(Extracted records Opens)
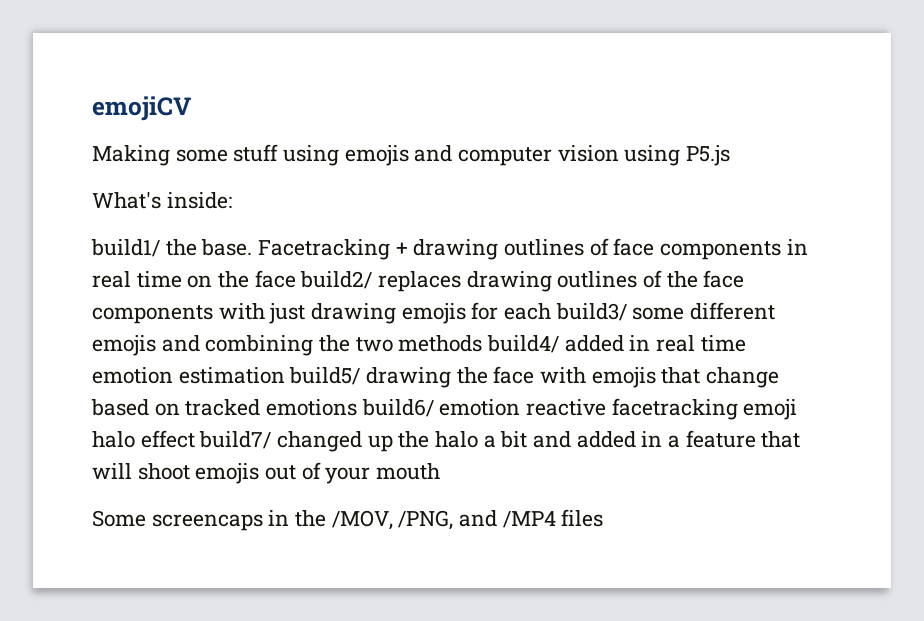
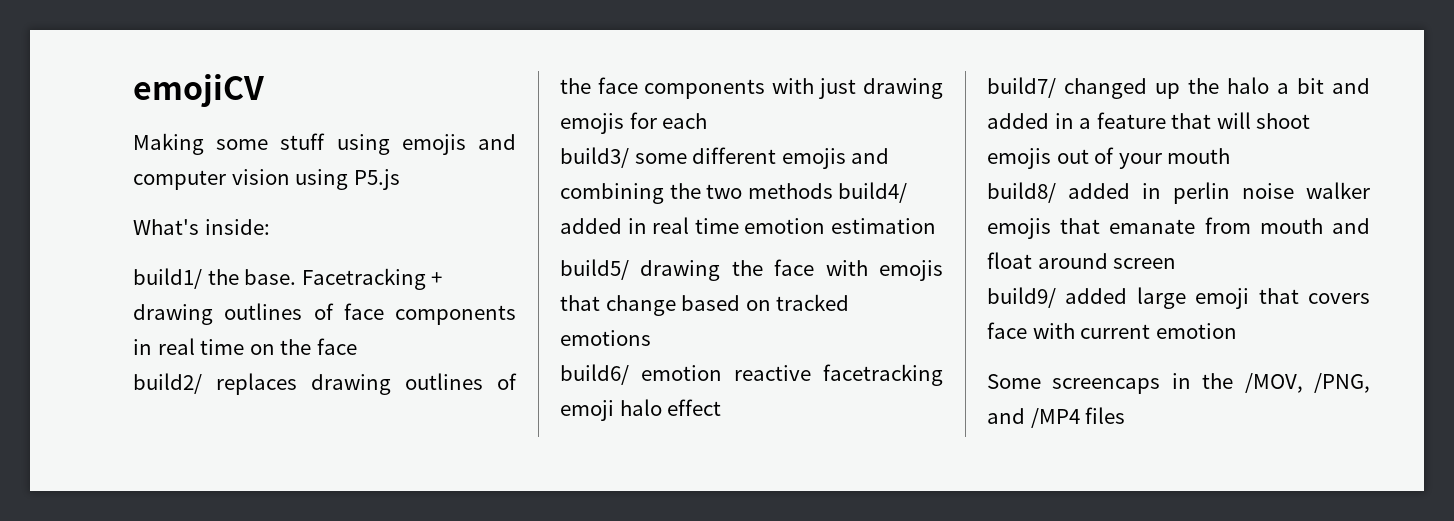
- Facetracking + drawing outlines of face components in real time on the face build2/ replaces drawing outlines of the face components with just drawing emojis for each build3/ some different emojis and combining the two methods build4/ added in real time emotion estimation build5/ drawing the face with emojis that change based on tracked emotions build6/ emotion reactive facetracking emoji halo effect build7/ changed up the halo a bit and added in a feature that will shoot emojis out of your mouth
+ Facetracking + drawing outlines of face components in real time on the face
+ build2/ replaces drawing outlines of the face components with just drawing emojis for each
+ build3/ some different emojis and combining the two methods build4/ added in real time emotion estimation
+ build5/ drawing the face with emojis that change based on tracked emotions
+ build6/ emotion reactive facetracking emoji halo effect
+ build7/ changed up the halo a bit and added in a feature that will shoot emojis out of your mouth
+ build8/ added in perlin noise walker emojis that emanate from mouth and float around screen
+ build9/ added large emoji that covers face with current emotion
(Extracted records Closes)
= Requirement =
Would you give the records again exactly, dropping the pictures?

= Solution to the problem =
- Facetracking + drawing outlines of face components in real time on the face build2/ replaces drawing outlines of the face components with just drawing emojis for each build3/ some different emojis and combining the two methods build4/ added in real time emotion estimation build5/ drawing the face with emojis that change based on tracked emotions build6/ emotion reactive facetracking emoji halo effect build7/ changed up the halo a bit and added in a feature that will shoot emojis out of your mouth
+ Facetracking + drawing outlines of face components in real time on the face
+ build2/ replaces drawing outlines of the face components with just drawing emojis for each
+ build3/ some different emojis and combining the two methods build4/ added in real time emotion estimation
+ build5/ drawing the face with emojis that change based on tracked emotions
+ build6/ emotion reactive facetracking emoji halo effect
+ build7/ changed up the halo a bit and added in a feature that will shoot emojis out of your mouth
+ build8/ added in perlin noise walker emojis that emanate from mouth and float around screen
+ build9/ added large emoji that covers face with current emotion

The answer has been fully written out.